### Requirement
Two lines in the listing below mark the span: one contains "Alice Berger Laboratory" and one contains "- RNA mis-localization". Reproduce both of them and everything between, exactly.

### Input material
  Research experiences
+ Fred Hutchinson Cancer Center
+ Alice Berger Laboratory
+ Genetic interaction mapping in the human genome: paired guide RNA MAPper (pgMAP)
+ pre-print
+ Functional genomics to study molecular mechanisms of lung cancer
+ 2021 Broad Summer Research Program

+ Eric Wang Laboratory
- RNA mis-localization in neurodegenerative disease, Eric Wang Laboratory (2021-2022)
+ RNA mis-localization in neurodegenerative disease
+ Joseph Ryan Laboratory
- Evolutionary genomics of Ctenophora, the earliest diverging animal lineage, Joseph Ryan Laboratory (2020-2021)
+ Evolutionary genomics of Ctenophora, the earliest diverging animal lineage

==

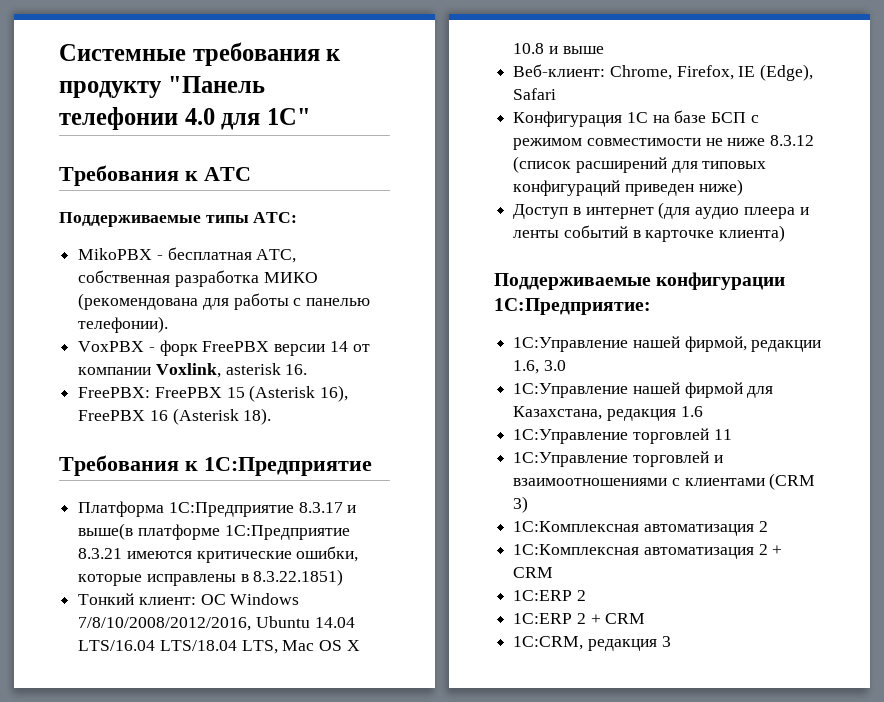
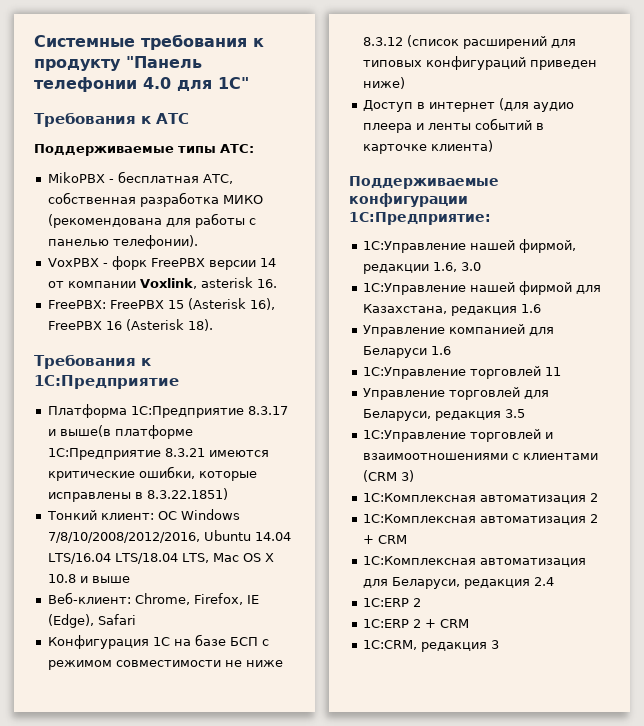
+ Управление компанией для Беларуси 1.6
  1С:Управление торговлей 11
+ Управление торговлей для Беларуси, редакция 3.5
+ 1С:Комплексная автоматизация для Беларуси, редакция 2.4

--

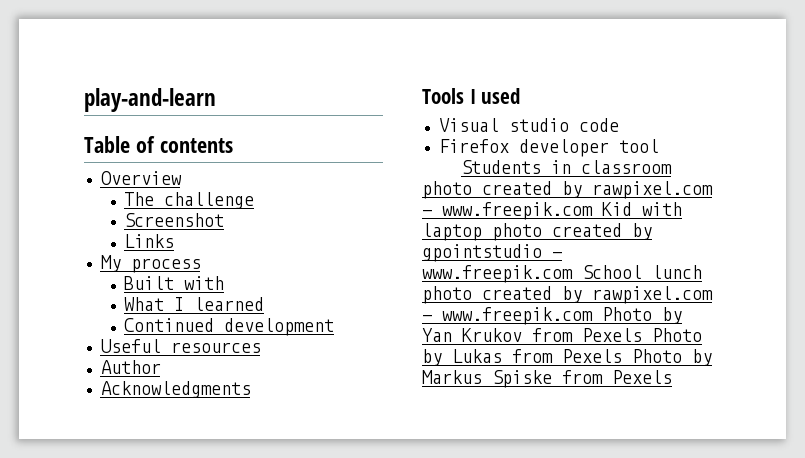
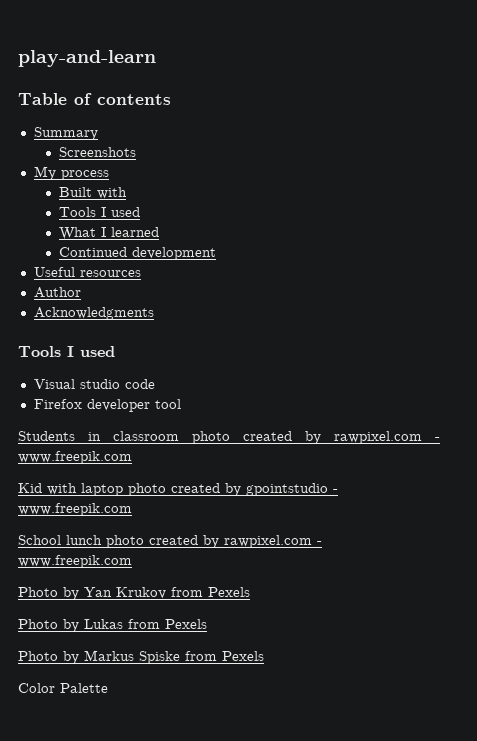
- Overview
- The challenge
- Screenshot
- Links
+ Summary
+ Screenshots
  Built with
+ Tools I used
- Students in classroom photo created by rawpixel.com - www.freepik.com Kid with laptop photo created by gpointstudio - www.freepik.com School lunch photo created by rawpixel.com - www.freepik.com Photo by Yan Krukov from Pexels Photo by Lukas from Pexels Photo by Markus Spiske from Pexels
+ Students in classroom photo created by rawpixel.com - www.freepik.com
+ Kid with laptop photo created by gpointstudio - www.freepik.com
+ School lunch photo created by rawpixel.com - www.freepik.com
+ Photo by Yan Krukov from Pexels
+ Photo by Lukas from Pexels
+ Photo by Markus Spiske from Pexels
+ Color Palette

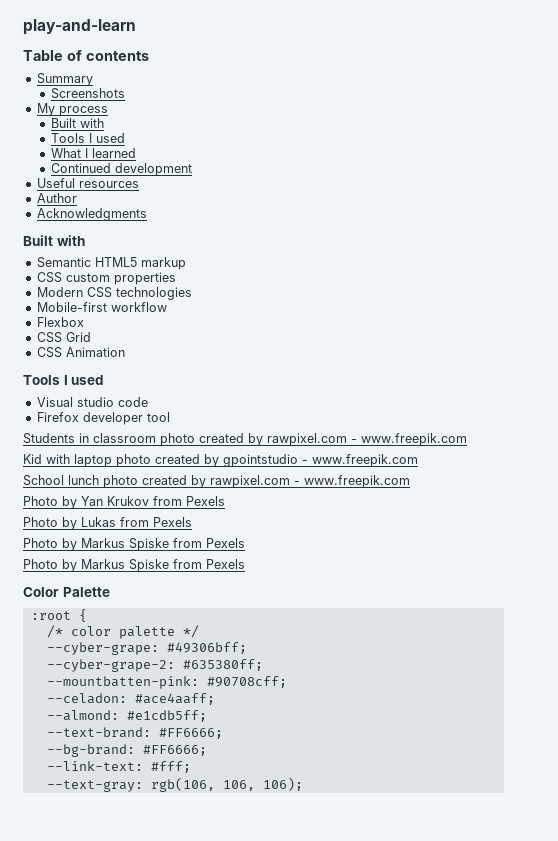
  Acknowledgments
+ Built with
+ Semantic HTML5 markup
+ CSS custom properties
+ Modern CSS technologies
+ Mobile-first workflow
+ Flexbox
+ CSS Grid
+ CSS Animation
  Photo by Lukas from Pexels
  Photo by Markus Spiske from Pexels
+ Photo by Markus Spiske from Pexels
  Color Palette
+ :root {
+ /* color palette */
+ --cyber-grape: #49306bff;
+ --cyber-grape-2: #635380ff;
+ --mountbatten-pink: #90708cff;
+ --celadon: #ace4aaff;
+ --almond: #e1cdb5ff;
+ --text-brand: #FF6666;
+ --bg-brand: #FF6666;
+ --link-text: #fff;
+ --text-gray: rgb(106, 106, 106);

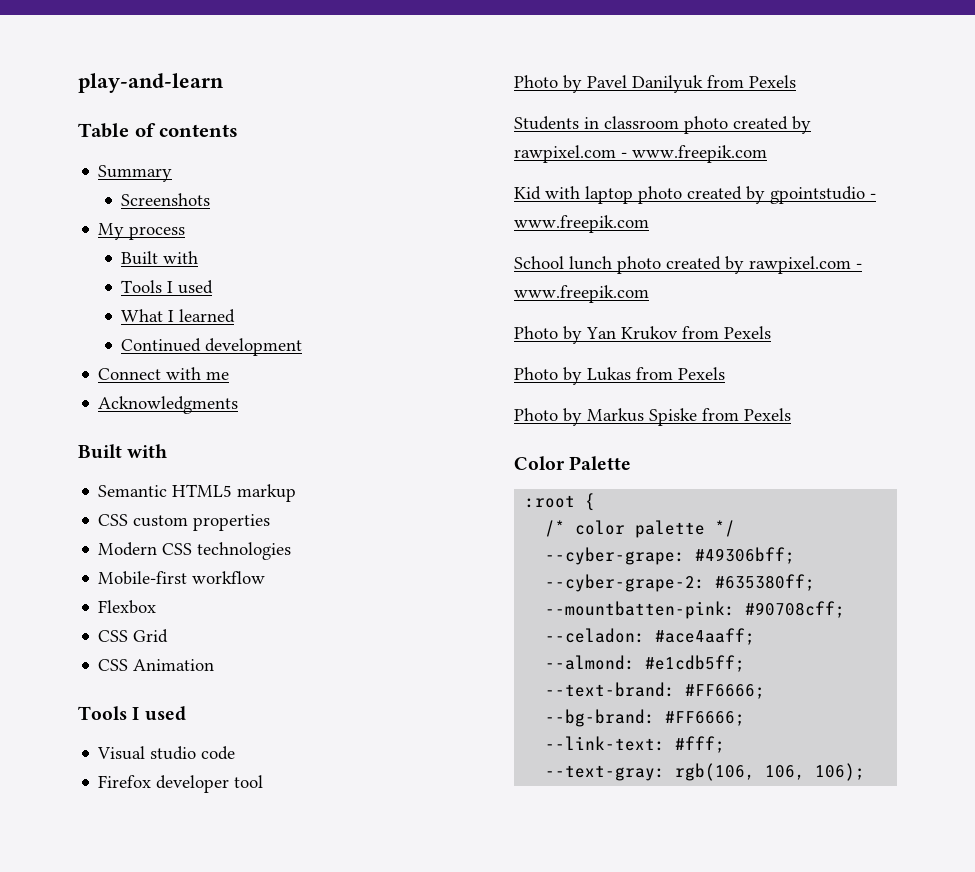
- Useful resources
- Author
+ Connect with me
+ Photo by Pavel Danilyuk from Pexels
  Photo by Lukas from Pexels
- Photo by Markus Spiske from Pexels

### Expected answer
+ Alice Berger Laboratory
+ Genetic interaction mapping in the human genome: paired guide RNA MAPper (pgMAP)
+ pre-print
+ Functional genomics to study molecular mechanisms of lung cancer
+ 2021 Broad Summer Research Program

+ Eric Wang Laboratory
- RNA mis-localization in neurodegenerative disease, Eric Wang Laboratory (2021-2022)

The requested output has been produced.